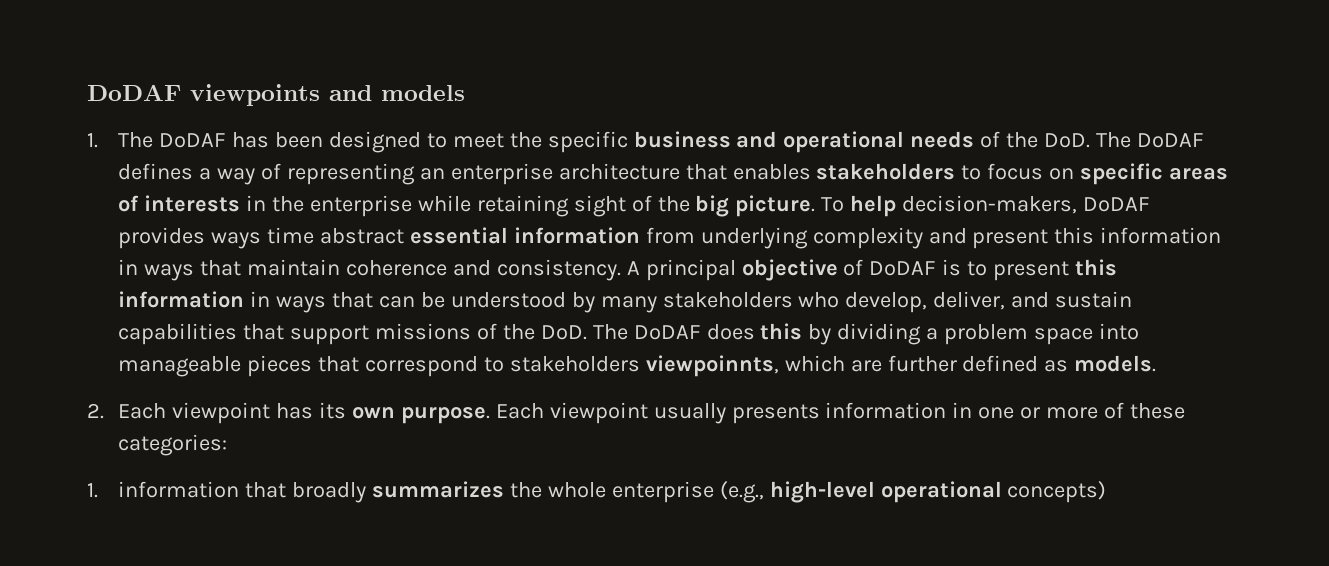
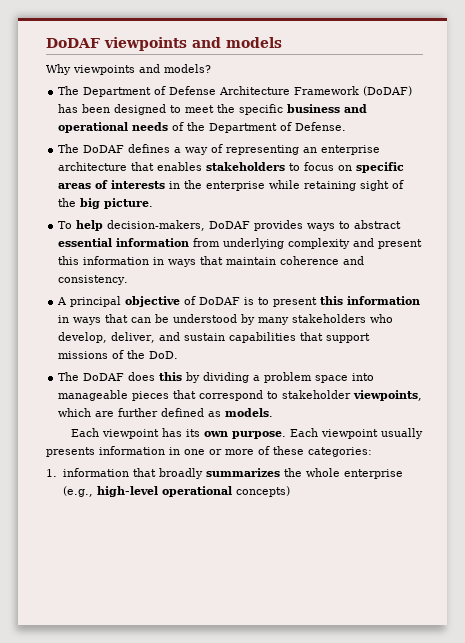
[87,132,226,148] 1. The DoDAF -> [46,64,211,75] [58,86,413,97] Why viewpoints and models? // The Department of Defense Architecture Framework (DoDAF)
[1044,133,1091,148] DoD. -> [209,122,347,133] Department of Defense. //
(816, 206) none -> (154, 203) //
[266,227,314,244] time -> [339,221,351,229] to
(621, 270) none -> (129, 280) //
(587, 332) none -> (179, 355) //
[509,355,779,377] stakeholders viewpoinnts, -> [282,390,423,401] stakeholder viewpoints,
[87,403,104,419] 2. -> (274, 412) none

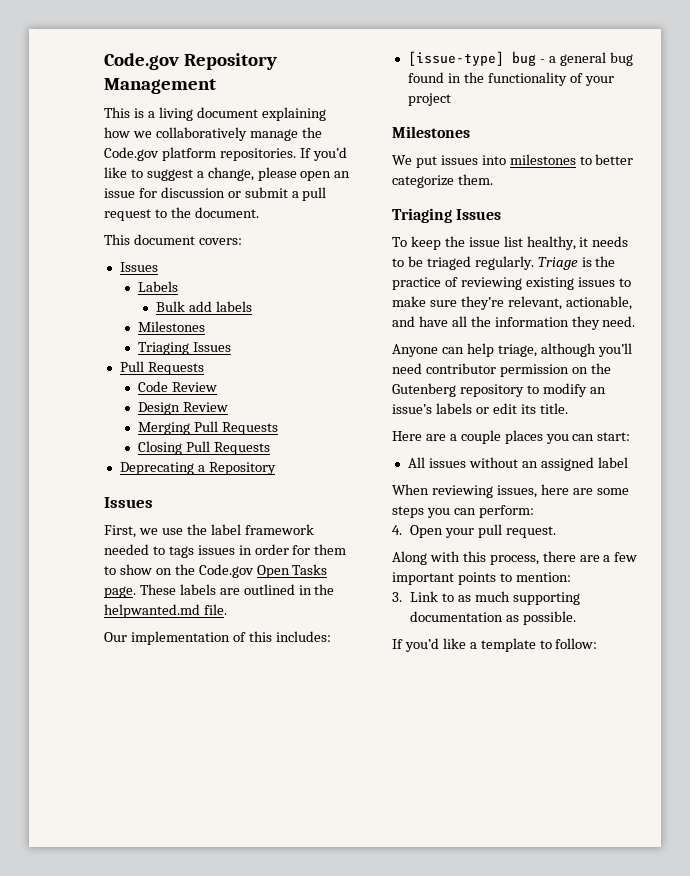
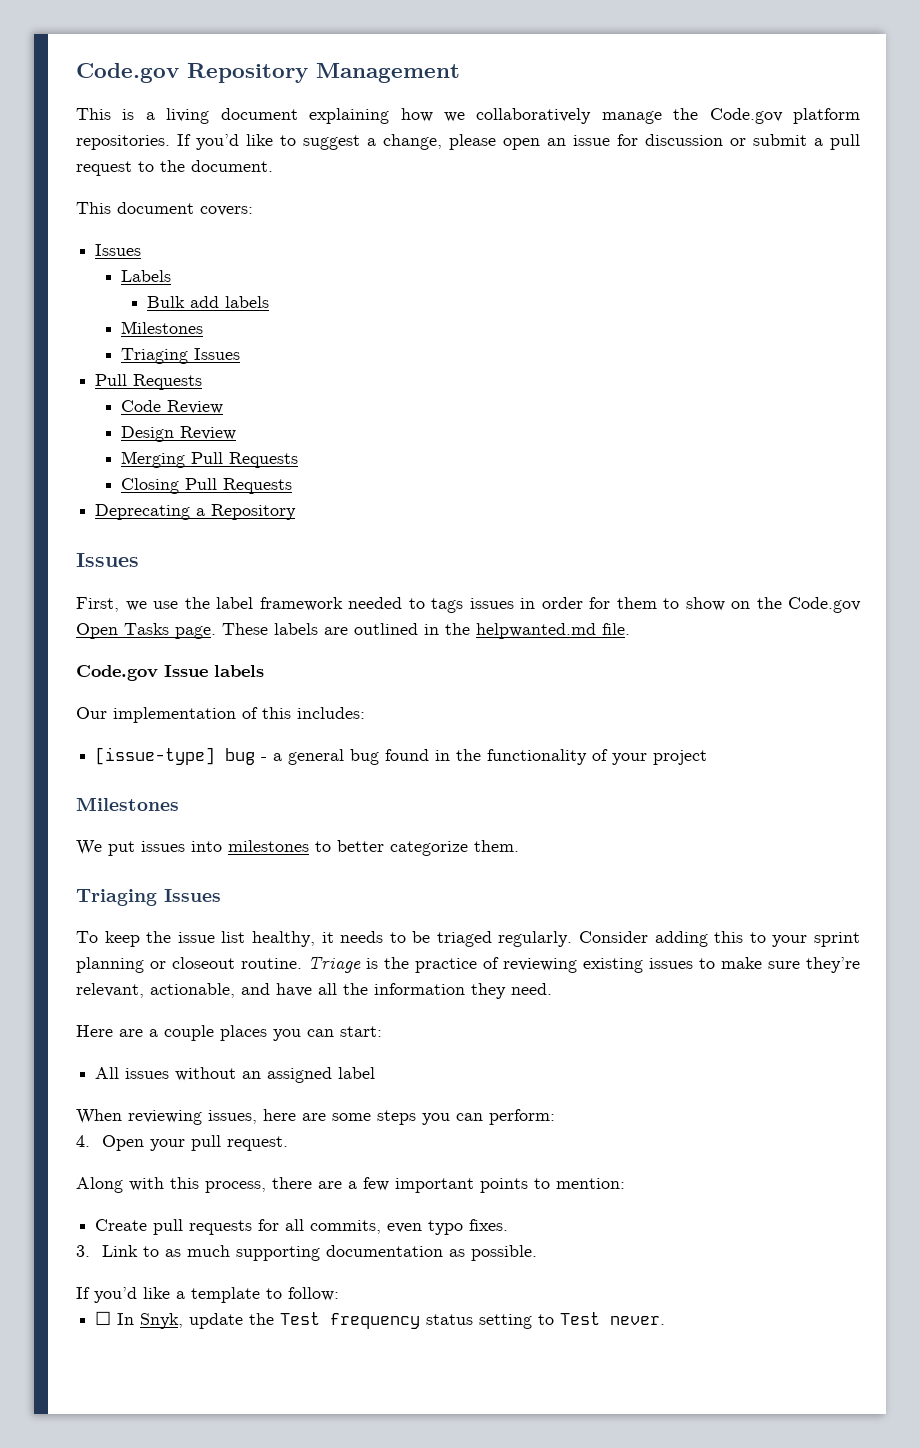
(227, 609) none -> [76,665,264,681] // Code.gov Issue labels
(534, 263) none -> [579,931,860,947] [76,957,302,973] Consider adding this to your sprint planning or closeout routine.
[392,343,632,357] [392,363,611,377] [392,383,606,397] [392,403,568,414] // Anyone can help triage, although you’ll need contributor permission on the Gutenberg repository to modify an issue’s labels or edit its title. -> (552, 989) none
(571, 577) none -> [95,1219,509,1235] // Create pull requests for all commits, even typo fixes.
(598, 643) none -> [95,1311,666,1329] // ☐ In Snyk, update the Test frequency status setting to Test never.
________
What the task asks
Please output all of the entries exactly as they appear, with no pictures.

Output below
[87,132,226,148] 1. The DoDAF -> [46,64,211,75] [58,86,413,97] Why viewpoints and models? // The Department of Defense Architecture Framework (DoDAF)
[1044,133,1091,148] DoD. -> [209,122,347,133] Department of Defense. //
(816, 206) none -> (154, 203) //
[266,227,314,244] time -> [339,221,351,229] to
(621, 270) none -> (129, 280) //
(587, 332) none -> (179, 355) //
[509,355,779,377] stakeholders viewpoinnts, -> [282,390,423,401] stakeholder viewpoints,
[87,403,104,419] 2. -> (274, 412) none

(227, 609) none -> [76,665,264,681] // Code.gov Issue labels
(534, 263) none -> [579,931,860,947] [76,957,302,973] Consider adding this to your sprint planning or closeout routine.
[392,343,632,357] [392,363,611,377] [392,383,606,397] [392,403,568,414] // Anyone can help triage, although you’ll need contributor permission on the Gutenberg repository to modify an issue’s labels or edit its title. -> (552, 989) none
(571, 577) none -> [95,1219,509,1235] // Create pull requests for all commits, even typo fixes.
(598, 643) none -> [95,1311,666,1329] // ☐ In Snyk, update the Test frequency status setting to Test never.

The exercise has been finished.